Saved data entries
►
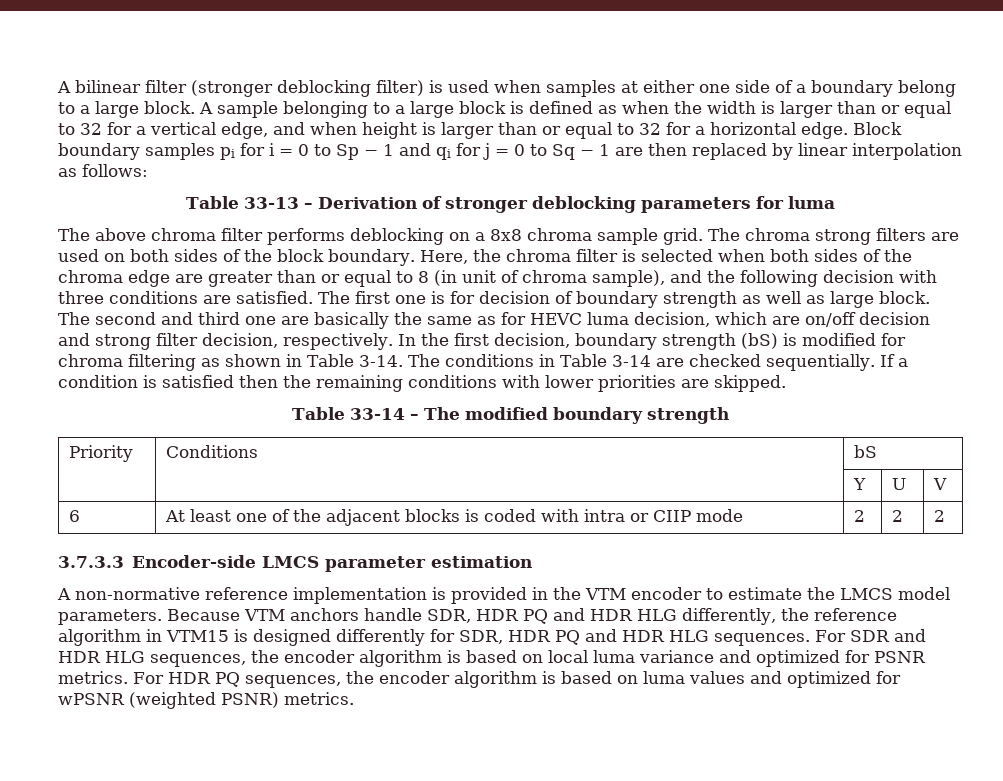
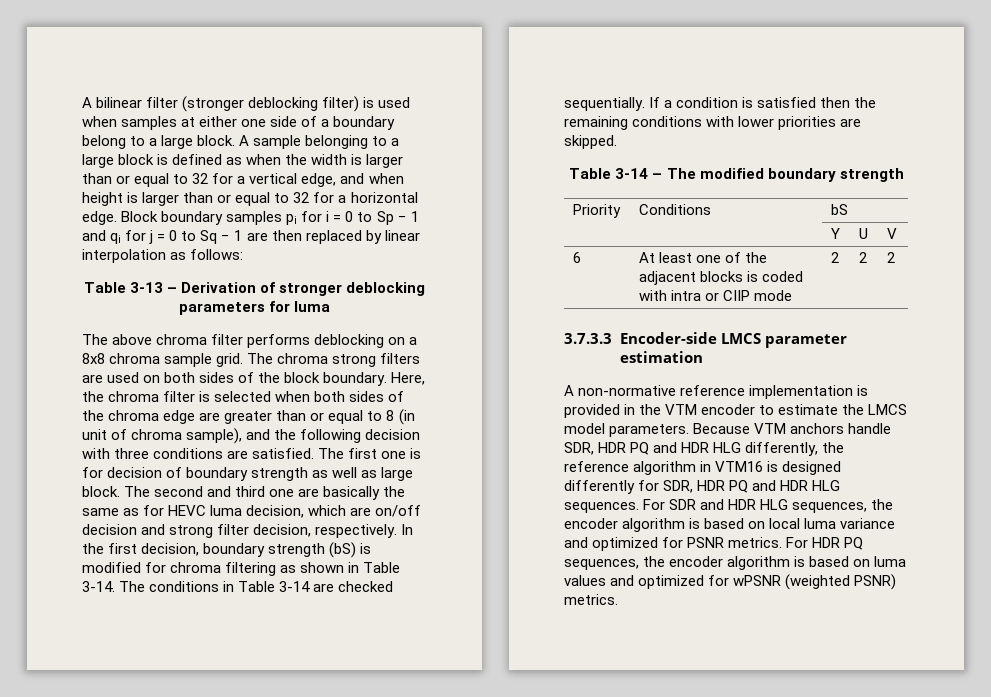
- Table 33-13 – Derivation of stronger deblocking parameters for luma
+ Table 3-13 – Derivation of stronger deblocking parameters for luma
- Table 33-14 – The modified boundary strength
+ Table 3-14 – The modified boundary strength
- Because VTM anchors handle SDR, HDR PQ and HDR HLG differently, the reference algorithm in VTM15 is designed differently for SDR, HDR PQ and HDR HLG sequences.
+ Because VTM anchors handle SDR, HDR PQ and HDR HLG differently, the reference algorithm in VTM16 is designed differently for SDR, HDR PQ and HDR HLG sequences.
◄
Above are the records; copy them exactly without the pictures.

- Table 33-13 – Derivation of stronger deblocking parameters for luma
+ Table 3-13 – Derivation of stronger deblocking parameters for luma
- Table 33-14 – The modified boundary strength
+ Table 3-14 – The modified boundary strength
- Because VTM anchors handle SDR, HDR PQ and HDR HLG differently, the reference algorithm in VTM15 is designed differently for SDR, HDR PQ and HDR HLG sequences.
+ Because VTM anchors handle SDR, HDR PQ and HDR HLG differently, the reference algorithm in VTM16 is designed differently for SDR, HDR PQ and HDR HLG sequences.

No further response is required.